The 10th annual Symphony in the Flint Hills will take place June 13 at the Tallgrass Prairie National Preserve near Cottonwood Falls, and preparations already are underway.

The trickiest job so far? Moving the preserve’s bison herd from one pasture to another.

Symphony crews will start arriving June 1 to begin to set up for the concert. The bison have to be long gone from the pasture for that to happen.

That’s not easy. The 2,000-pound beasts walk across ridges and clearings, noses to the ground, biting off blades of grass, bellowing primordial sounds, deep and guttural.

“It has to be their idea to move,” said Paula Matile, conservation specialist for the Nature Conservancy whose office is based at the Tallgrass Prairie National Preserve.

“They are wild animals, not domestic,” said Gene Matile, the bison manager.

It’s not a long move, but it is still a move. The 60 bison will still be on the preserve and will be moved back to the pasture once the concert is over.

But the move takes some planning. Bison babies are involved, and bison mamas don’t take kindly to being pushed.

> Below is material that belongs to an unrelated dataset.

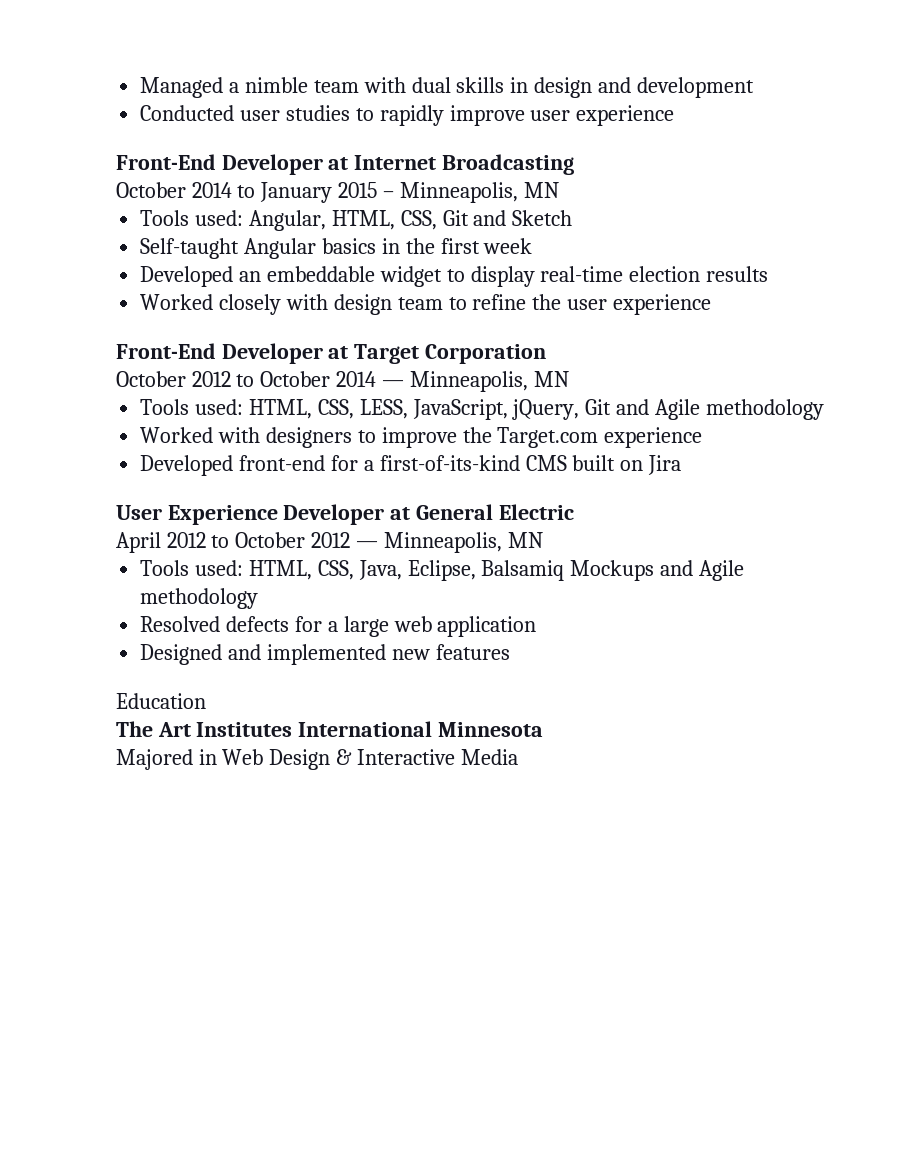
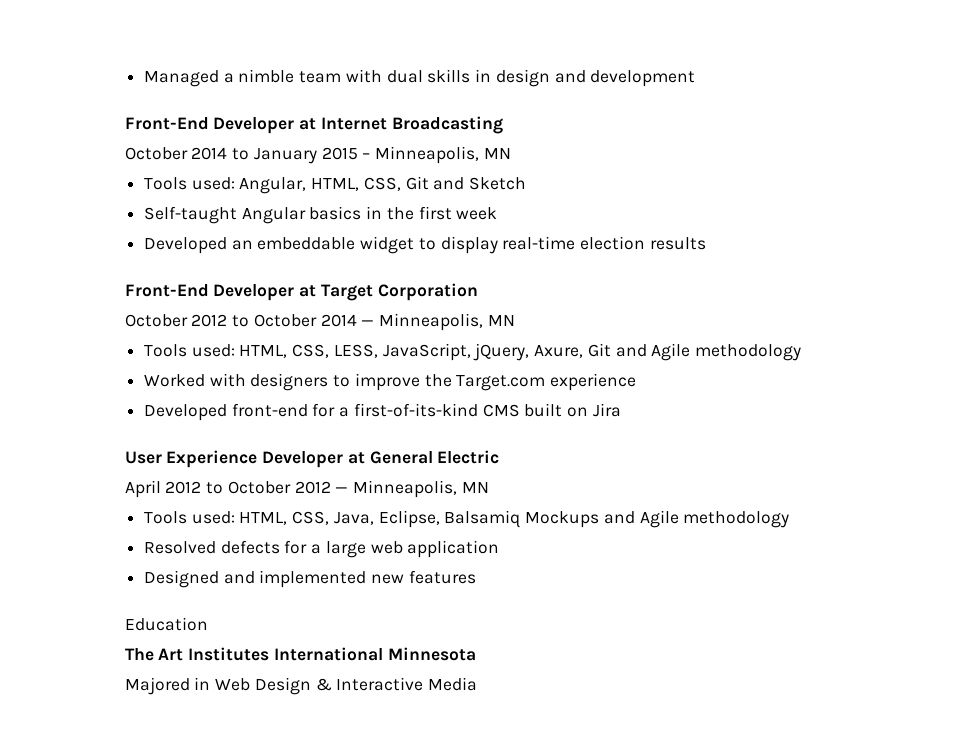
- Conducted user studies to rapidly improve user experience
- Worked closely with design team to refine the user experience
- Tools used: HTML, CSS, LESS, JavaScript, jQuery, Git and Agile methodology
+ Tools used: HTML, CSS, LESS, JavaScript, jQuery, Axure, Git and Agile methodology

“When you put pressure on buffalo and start moving into their space, they can start getting on the defensive,” Paula Matile said. “They can get aggressive if they feel somebody is threatening their presence and will stand their ground, especially with their babies around them.”

For now, Gene Matile is using a little behavioral modification – he’s feeding the bison pellets and using a siren to move the herd a little closer each day to the new pasture.

The move will be good for the preserve’s visitors, said Wendy Lauritzen, the preserve’s superintendent.

“It is closer to the schoolhouse and closer to the highway, so people may be able to see the bison from the highway,” Lauritzen said.

Located 85 miles northeast of Wichita in the Flint Hills, the Tallgrass Prairie National Preserve is 10,894 acres that encompasses the Z Bar (Spring Hill) Ranch in Chase County.

Because it is spring, the bison are calving and the prairie grasses are greening. Add to that activity 30 restless animals younger than 2 – half the herd – who are wanting to find their way in the bison social pecking order.

“They are like children; they need old buffalo to school the young ones,” Gene Matile said. “And if it ain’t their idea, they probably ain’t going.”